▸ To do
Please copy out each entry, word for word.

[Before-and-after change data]

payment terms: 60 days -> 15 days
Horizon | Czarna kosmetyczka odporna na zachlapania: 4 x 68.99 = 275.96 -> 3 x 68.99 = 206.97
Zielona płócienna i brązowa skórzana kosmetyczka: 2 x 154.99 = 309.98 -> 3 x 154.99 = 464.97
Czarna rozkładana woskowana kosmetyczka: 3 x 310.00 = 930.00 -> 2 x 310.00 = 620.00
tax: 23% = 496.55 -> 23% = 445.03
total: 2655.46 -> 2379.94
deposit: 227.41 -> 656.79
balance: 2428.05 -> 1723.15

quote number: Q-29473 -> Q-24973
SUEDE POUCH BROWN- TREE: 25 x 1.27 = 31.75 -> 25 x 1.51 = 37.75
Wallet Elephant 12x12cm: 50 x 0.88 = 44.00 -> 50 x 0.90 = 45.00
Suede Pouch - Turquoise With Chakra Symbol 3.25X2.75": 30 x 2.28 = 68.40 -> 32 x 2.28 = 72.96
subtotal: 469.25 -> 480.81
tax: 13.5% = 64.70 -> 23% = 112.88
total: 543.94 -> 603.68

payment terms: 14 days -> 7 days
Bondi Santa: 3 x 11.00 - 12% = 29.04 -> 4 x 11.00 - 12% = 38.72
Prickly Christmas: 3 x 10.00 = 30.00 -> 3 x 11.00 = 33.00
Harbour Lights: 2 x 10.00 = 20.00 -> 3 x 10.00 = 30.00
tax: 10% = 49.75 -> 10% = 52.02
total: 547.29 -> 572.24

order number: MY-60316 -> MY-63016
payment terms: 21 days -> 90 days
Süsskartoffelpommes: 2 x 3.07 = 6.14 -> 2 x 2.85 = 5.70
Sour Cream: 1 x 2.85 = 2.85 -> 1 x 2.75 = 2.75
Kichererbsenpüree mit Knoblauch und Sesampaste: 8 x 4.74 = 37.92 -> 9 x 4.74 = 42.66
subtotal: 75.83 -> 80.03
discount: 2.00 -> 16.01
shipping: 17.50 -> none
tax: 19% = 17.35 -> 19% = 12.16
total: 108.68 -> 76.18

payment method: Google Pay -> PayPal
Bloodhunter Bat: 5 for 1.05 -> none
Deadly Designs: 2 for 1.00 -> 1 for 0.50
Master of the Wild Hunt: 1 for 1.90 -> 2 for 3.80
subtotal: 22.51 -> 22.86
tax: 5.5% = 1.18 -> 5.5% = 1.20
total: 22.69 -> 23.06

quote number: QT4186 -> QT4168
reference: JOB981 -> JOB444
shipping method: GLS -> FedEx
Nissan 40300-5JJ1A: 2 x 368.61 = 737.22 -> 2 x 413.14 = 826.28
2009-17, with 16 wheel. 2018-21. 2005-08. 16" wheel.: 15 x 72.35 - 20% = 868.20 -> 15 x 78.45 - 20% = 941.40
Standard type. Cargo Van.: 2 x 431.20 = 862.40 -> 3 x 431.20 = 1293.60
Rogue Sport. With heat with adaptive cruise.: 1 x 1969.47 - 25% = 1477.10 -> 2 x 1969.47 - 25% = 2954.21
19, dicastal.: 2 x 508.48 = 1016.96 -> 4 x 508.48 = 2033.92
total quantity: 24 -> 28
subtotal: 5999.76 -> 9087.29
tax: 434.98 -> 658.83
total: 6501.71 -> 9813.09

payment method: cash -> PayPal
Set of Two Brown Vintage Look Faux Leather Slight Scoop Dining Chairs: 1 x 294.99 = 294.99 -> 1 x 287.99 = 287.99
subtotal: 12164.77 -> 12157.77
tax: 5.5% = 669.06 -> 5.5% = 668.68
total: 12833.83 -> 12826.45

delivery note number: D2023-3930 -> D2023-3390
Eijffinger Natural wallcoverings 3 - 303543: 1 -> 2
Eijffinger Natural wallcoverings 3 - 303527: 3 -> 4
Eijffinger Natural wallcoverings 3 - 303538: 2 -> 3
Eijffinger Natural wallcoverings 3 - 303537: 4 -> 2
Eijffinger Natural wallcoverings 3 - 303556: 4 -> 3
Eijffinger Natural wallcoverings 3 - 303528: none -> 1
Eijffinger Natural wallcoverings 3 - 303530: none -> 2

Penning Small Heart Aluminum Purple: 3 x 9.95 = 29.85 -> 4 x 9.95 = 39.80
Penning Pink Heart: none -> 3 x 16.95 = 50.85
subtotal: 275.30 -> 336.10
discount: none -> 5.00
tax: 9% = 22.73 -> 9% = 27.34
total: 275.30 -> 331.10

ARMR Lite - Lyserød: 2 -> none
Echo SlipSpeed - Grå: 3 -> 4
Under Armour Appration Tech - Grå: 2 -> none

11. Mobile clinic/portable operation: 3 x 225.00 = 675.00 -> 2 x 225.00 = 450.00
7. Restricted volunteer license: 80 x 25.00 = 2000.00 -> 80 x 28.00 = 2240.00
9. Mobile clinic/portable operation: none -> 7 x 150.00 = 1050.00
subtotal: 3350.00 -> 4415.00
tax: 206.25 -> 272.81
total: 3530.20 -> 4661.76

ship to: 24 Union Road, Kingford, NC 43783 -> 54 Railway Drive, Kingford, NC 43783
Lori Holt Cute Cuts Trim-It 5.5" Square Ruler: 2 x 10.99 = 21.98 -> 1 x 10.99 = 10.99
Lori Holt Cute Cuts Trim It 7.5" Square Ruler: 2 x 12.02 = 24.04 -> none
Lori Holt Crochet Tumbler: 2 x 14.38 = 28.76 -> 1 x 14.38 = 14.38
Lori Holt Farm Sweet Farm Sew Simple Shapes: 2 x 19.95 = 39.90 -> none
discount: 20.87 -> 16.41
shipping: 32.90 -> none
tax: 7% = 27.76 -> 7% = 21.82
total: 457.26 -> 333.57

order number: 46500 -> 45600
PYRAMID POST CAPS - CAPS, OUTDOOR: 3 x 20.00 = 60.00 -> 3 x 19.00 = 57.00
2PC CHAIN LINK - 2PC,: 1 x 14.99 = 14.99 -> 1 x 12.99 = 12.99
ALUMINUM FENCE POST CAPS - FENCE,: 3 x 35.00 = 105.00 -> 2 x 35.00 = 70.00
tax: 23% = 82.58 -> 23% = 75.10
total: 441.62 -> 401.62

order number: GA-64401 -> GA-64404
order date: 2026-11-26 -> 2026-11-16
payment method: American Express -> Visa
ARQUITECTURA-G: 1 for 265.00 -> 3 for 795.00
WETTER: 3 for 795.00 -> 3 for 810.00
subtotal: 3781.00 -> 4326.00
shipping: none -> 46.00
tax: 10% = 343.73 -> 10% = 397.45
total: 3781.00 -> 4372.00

▸ Worked solution
payment terms: 60 days -> 15 days
Horizon | Czarna kosmetyczka odporna na zachlapania: 4 x 68.99 = 275.96 -> 3 x 68.99 = 206.97
Zielona płócienna i brązowa skórzana kosmetyczka: 2 x 154.99 = 309.98 -> 3 x 154.99 = 464.97
Czarna rozkładana woskowana kosmetyczka: 3 x 310.00 = 930.00 -> 2 x 310.00 = 620.00
tax: 23% = 496.55 -> 23% = 445.03
total: 2655.46 -> 2379.94
deposit: 227.41 -> 656.79
balance: 2428.05 -> 1723.15

quote number: Q-29473 -> Q-24973
SUEDE POUCH BROWN- TREE: 25 x 1.27 = 31.75 -> 25 x 1.51 = 37.75
Wallet Elephant 12x12cm: 50 x 0.88 = 44.00 -> 50 x 0.90 = 45.00
Suede Pouch - Turquoise With Chakra Symbol 3.25X2.75": 30 x 2.28 = 68.40 -> 32 x 2.28 = 72.96
subtotal: 469.25 -> 480.81
tax: 13.5% = 64.70 -> 23% = 112.88
total: 543.94 -> 603.68

payment terms: 14 days -> 7 days
Bondi Santa: 3 x 11.00 - 12% = 29.04 -> 4 x 11.00 - 12% = 38.72
Prickly Christmas: 3 x 10.00 = 30.00 -> 3 x 11.00 = 33.00
Harbour Lights: 2 x 10.00 = 20.00 -> 3 x 10.00 = 30.00
tax: 10% = 49.75 -> 10% = 52.02
total: 547.29 -> 572.24

order number: MY-60316 -> MY-63016
payment terms: 21 days -> 90 days
Süsskartoffelpommes: 2 x 3.07 = 6.14 -> 2 x 2.85 = 5.70
Sour Cream: 1 x 2.85 = 2.85 -> 1 x 2.75 = 2.75
Kichererbsenpüree mit Knoblauch und Sesampaste: 8 x 4.74 = 37.92 -> 9 x 4.74 = 42.66
subtotal: 75.83 -> 80.03
discount: 2.00 -> 16.01
shipping: 17.50 -> none
tax: 19% = 17.35 -> 19% = 12.16
total: 108.68 -> 76.18

payment method: Google Pay -> PayPal
Bloodhunter Bat: 5 for 1.05 -> none
Deadly Designs: 2 for 1.00 -> 1 for 0.50
Master of the Wild Hunt: 1 for 1.90 -> 2 for 3.80
subtotal: 22.51 -> 22.86
tax: 5.5% = 1.18 -> 5.5% = 1.20
total: 22.69 -> 23.06

quote number: QT4186 -> QT4168
reference: JOB981 -> JOB444
shipping method: GLS -> FedEx
Nissan 40300-5JJ1A: 2 x 368.61 = 737.22 -> 2 x 413.14 = 826.28
2009-17, with 16 wheel. 2018-21. 2005-08. 16" wheel.: 15 x 72.35 - 20% = 868.20 -> 15 x 78.45 - 20% = 941.40
Standard type. Cargo Van.: 2 x 431.20 = 862.40 -> 3 x 431.20 = 1293.60
Rogue Sport. With heat with adaptive cruise.: 1 x 1969.47 - 25% = 1477.10 -> 2 x 1969.47 - 25% = 2954.21
19, dicastal.: 2 x 508.48 = 1016.96 -> 4 x 508.48 = 2033.92
total quantity: 24 -> 28
subtotal: 5999.76 -> 9087.29
tax: 434.98 -> 658.83
total: 6501.71 -> 9813.09

payment method: cash -> PayPal
Set of Two Brown Vintage Look Faux Leather Slight Scoop Dining Chairs: 1 x 294.99 = 294.99 -> 1 x 287.99 = 287.99
subtotal: 12164.77 -> 12157.77
tax: 5.5% = 669.06 -> 5.5% = 668.68
total: 12833.83 -> 12826.45

delivery note number: D2023-3930 -> D2023-3390
Eijffinger Natural wallcoverings 3 - 303543: 1 -> 2
Eijffinger Natural wallcoverings 3 - 303527: 3 -> 4
Eijffinger Natural wallcoverings 3 - 303538: 2 -> 3
Eijffinger Natural wallcoverings 3 - 303537: 4 -> 2
Eijffinger Natural wallcoverings 3 - 303556: 4 -> 3
Eijffinger Natural wallcoverings 3 - 303528: none -> 1
Eijffinger Natural wallcoverings 3 - 303530: none -> 2

Penning Small Heart Aluminum Purple: 3 x 9.95 = 29.85 -> 4 x 9.95 = 39.80
Penning Pink Heart: none -> 3 x 16.95 = 50.85
subtotal: 275.30 -> 336.10
discount: none -> 5.00
tax: 9% = 22.73 -> 9% = 27.34
total: 275.30 -> 331.10

ARMR Lite - Lyserød: 2 -> none
Echo SlipSpeed - Grå: 3 -> 4
Under Armour Appration Tech - Grå: 2 -> none

11. Mobile clinic/portable operation: 3 x 225.00 = 675.00 -> 2 x 225.00 = 450.00
7. Restricted volunteer license: 80 x 25.00 = 2000.00 -> 80 x 28.00 = 2240.00
9. Mobile clinic/portable operation: none -> 7 x 150.00 = 1050.00
subtotal: 3350.00 -> 4415.00
tax: 206.25 -> 272.81
total: 3530.20 -> 4661.76

ship to: 24 Union Road, Kingford, NC 43783 -> 54 Railway Drive, Kingford, NC 43783
Lori Holt Cute Cuts Trim-It 5.5" Square Ruler: 2 x 10.99 = 21.98 -> 1 x 10.99 = 10.99
Lori Holt Cute Cuts Trim It 7.5" Square Ruler: 2 x 12.02 = 24.04 -> none
Lori Holt Crochet Tumbler: 2 x 14.38 = 28.76 -> 1 x 14.38 = 14.38
Lori Holt Farm Sweet Farm Sew Simple Shapes: 2 x 19.95 = 39.90 -> none
discount: 20.87 -> 16.41
shipping: 32.90 -> none
tax: 7% = 27.76 -> 7% = 21.82
total: 457.26 -> 333.57

order number: 46500 -> 45600
PYRAMID POST CAPS - CAPS, OUTDOOR: 3 x 20.00 = 60.00 -> 3 x 19.00 = 57.00
2PC CHAIN LINK - 2PC,: 1 x 14.99 = 14.99 -> 1 x 12.99 = 12.99
ALUMINUM FENCE POST CAPS - FENCE,: 3 x 35.00 = 105.00 -> 2 x 35.00 = 70.00
tax: 23% = 82.58 -> 23% = 75.10
total: 441.62 -> 401.62

order number: GA-64401 -> GA-64404
order date: 2026-11-26 -> 2026-11-16
payment method: American Express -> Visa
ARQUITECTURA-G: 1 for 265.00 -> 3 for 795.00
WETTER: 3 for 795.00 -> 3 for 810.00
subtotal: 3781.00 -> 4326.00
shipping: none -> 46.00
tax: 10% = 343.73 -> 10% = 397.45
total: 3781.00 -> 4372.00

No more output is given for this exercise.